Market players should now look for long-biased trades in OHRP if it manages to break out above some near-term overhead resistance levels at $9.98 to $10.20 a share with high volume. Look for a sustained move or close above those levels with volume that registers near or above its three-month average action of 355,820 shares. If that breakout hits soon, then OHRP will set up to re-test or possibly take out its next major overhead resistance level at $10.85 a share. Any high-volume move above that level will then give OHRP a chance to re-fill some of its previous gap-down-day zone from earlier this month that started at $14 a share.
Traders can look to buy OHRP off weakness to anticipate that breakout and simply use a stop that sits right below its recent low of $9.02 a share. One can also buy OHRP off strength once it starts to bust above those breakout levels with volume and then simply use a stop that sits a comfortable percentage from your entry point.
Aeropostale
One final under-$10 apparel player that's starting to trend within range of triggering a near-term breakout trade is Aeropostale (ARO), which operates as a mall-based specialty retailer of casual apparel and accessories. This stock has been hit hard by the sellers so far in 2014, with shares off sharply by 44%.
If you take a glance at the chart for Aeropostale, you'll see that this stock has been downtrending badly over the last six months, with shares sliding sharply lower from over $10 a share to its recent 52-week low of $4.30 a share. During that downtrend, shares of ARO have been consistently making lower highs and lower lows, which is bearish technical price action. That said, shares of ARO have now started to rebound higher off that $4.30 low and it's quickly moving within range of triggering a near-term breakout trade.
Traders should now look for long-biased trades in ARO if it manages break out above some near-term overhead resistance levels at $5.20 to $5.43 a share with high volume. Look for a sustained move or close above those levels with volume that hits near or above its three-month average action of 4.18 million shares. If that breakout kicks off soon, then ARO will set up re-test or possibly take out its next major overhead resistance levels at its 50-day moving average of $5.74 a share to $6.10 to $6.50 a share. Any high-volume move above $6.50 a share will then give ARO a chance to re-fill some of its previous gap-down-day zone from March that started at $7.50 a share.

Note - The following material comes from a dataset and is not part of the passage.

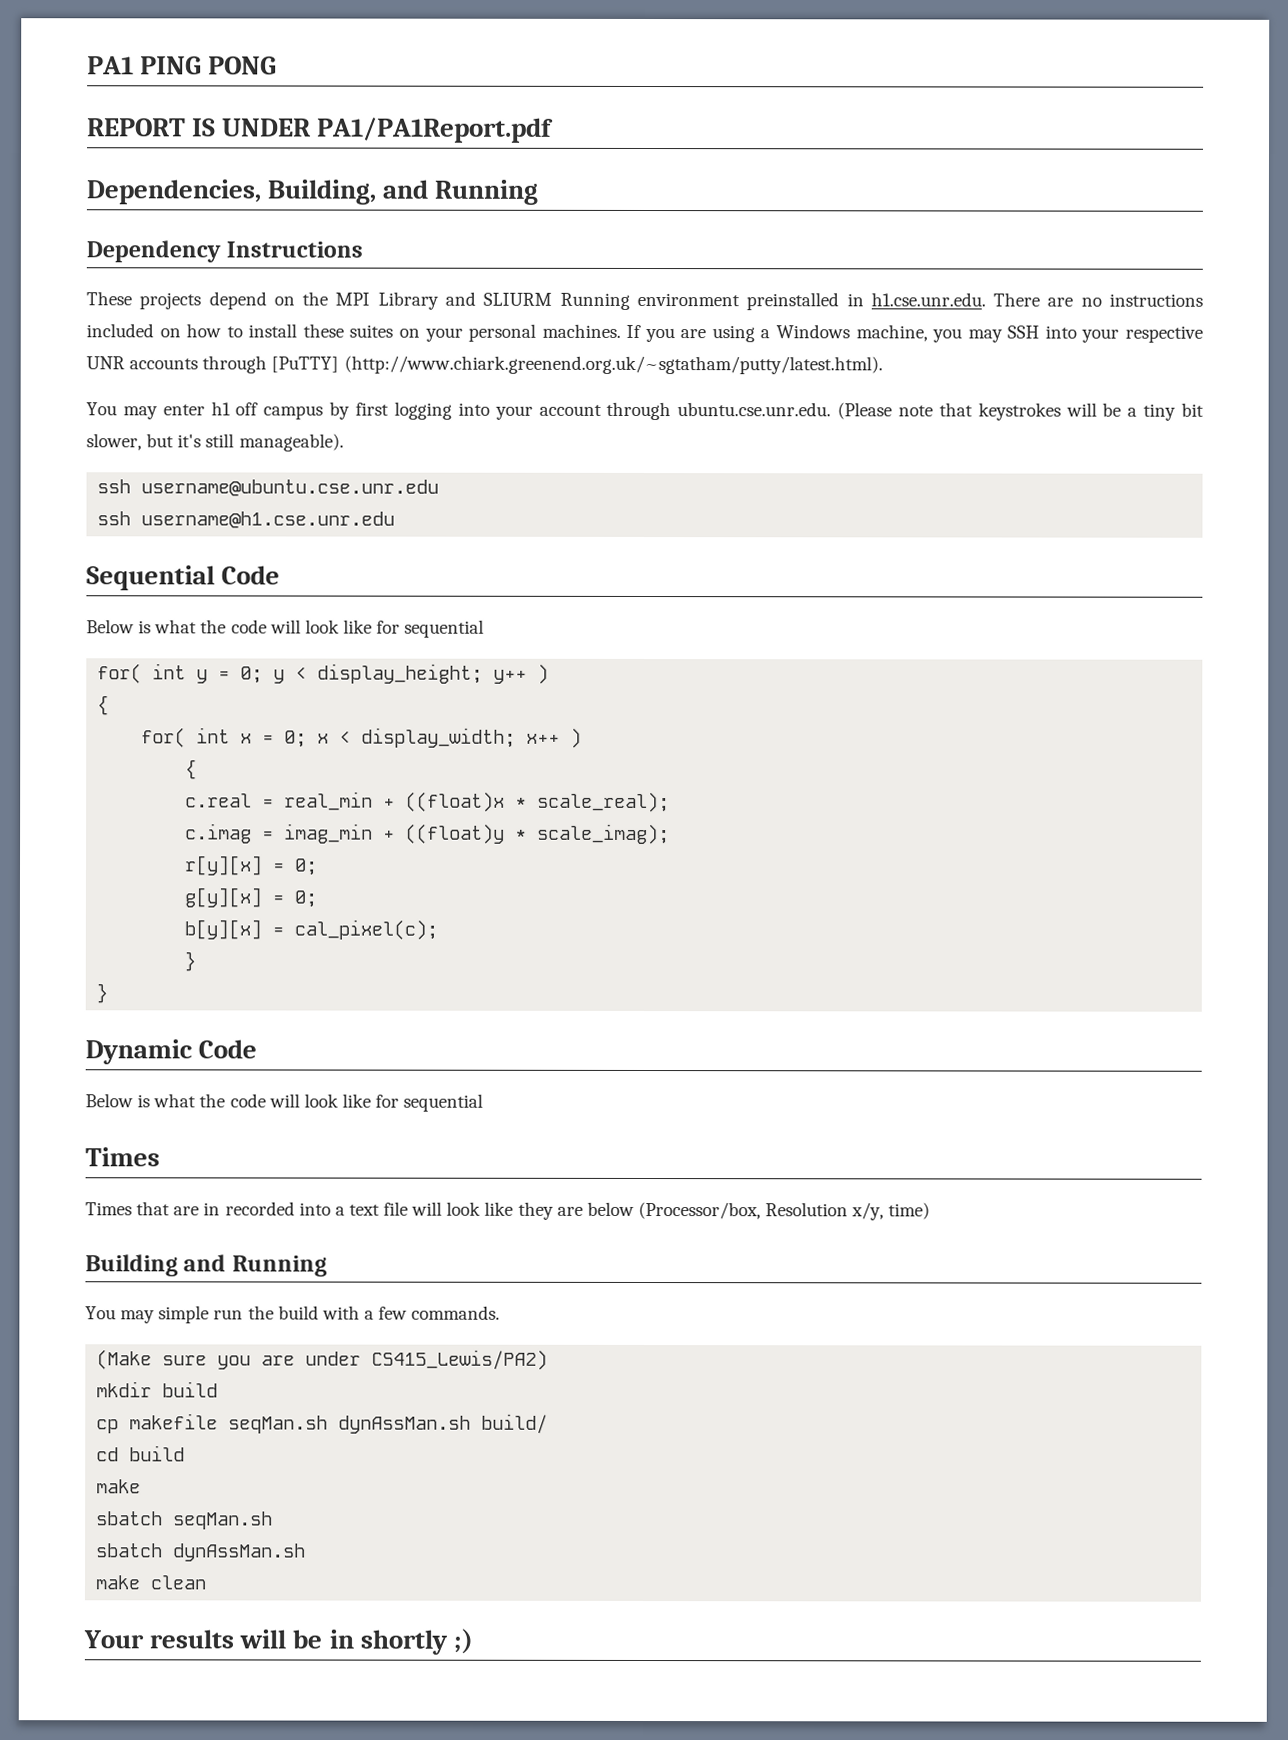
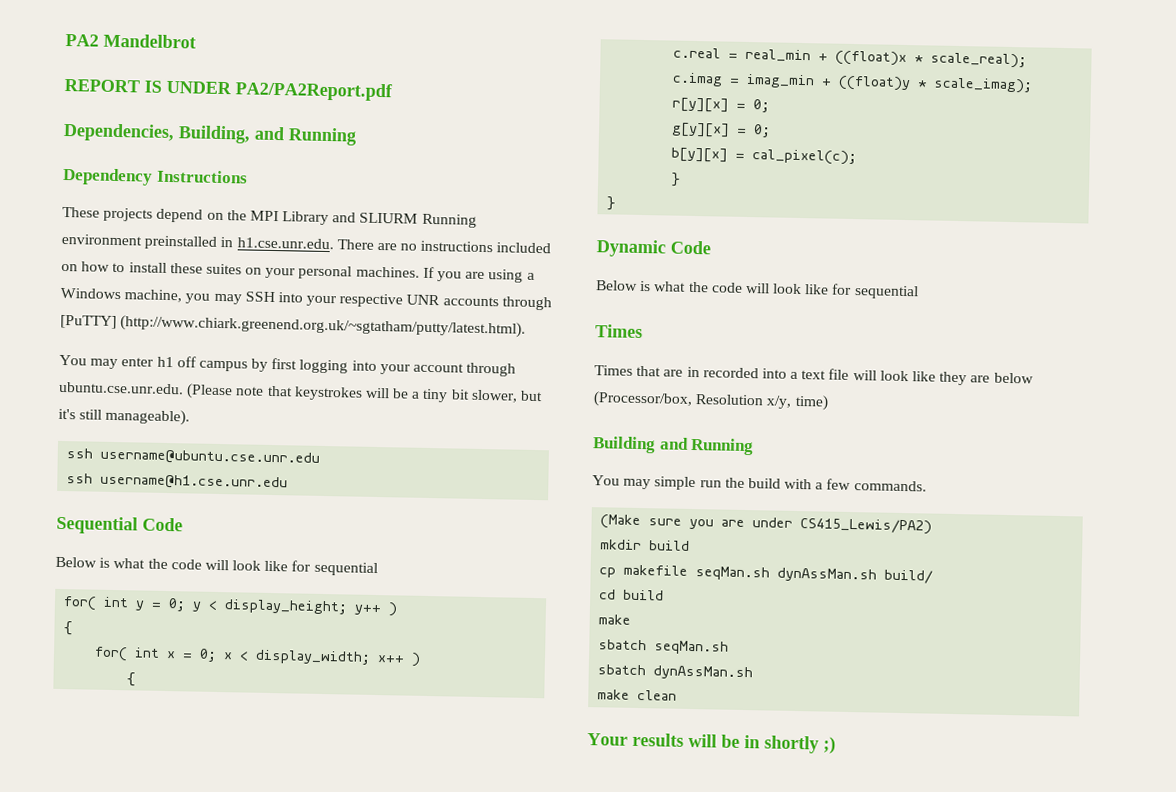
[87,56,278,75] PA1 PING PONG -> [65,33,196,49] PA2 Mandelbrot
[317,117,555,143] PA1/PA1Report.pdf -> [235,81,393,102] PA2/PA2Report.pdf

Traders can look to buy ARO off weakness to anticipate that breakout and simply use a stop that sits right below some key near-term support at $4.61 a share or near that 52-week low of $4.30 a share if you want to give it more room. One can also buy ARO off strength once it starts to take out those breakout levels with volume and then simply use a stop that sits a comfortable percentage from your entry point.
To see more hot under-$10 equities, check out the Stocks Under $10 Setting Up to Explode portfolio on Stockpickr.
-- Written by Roberto Pedone in Delafield, Wis.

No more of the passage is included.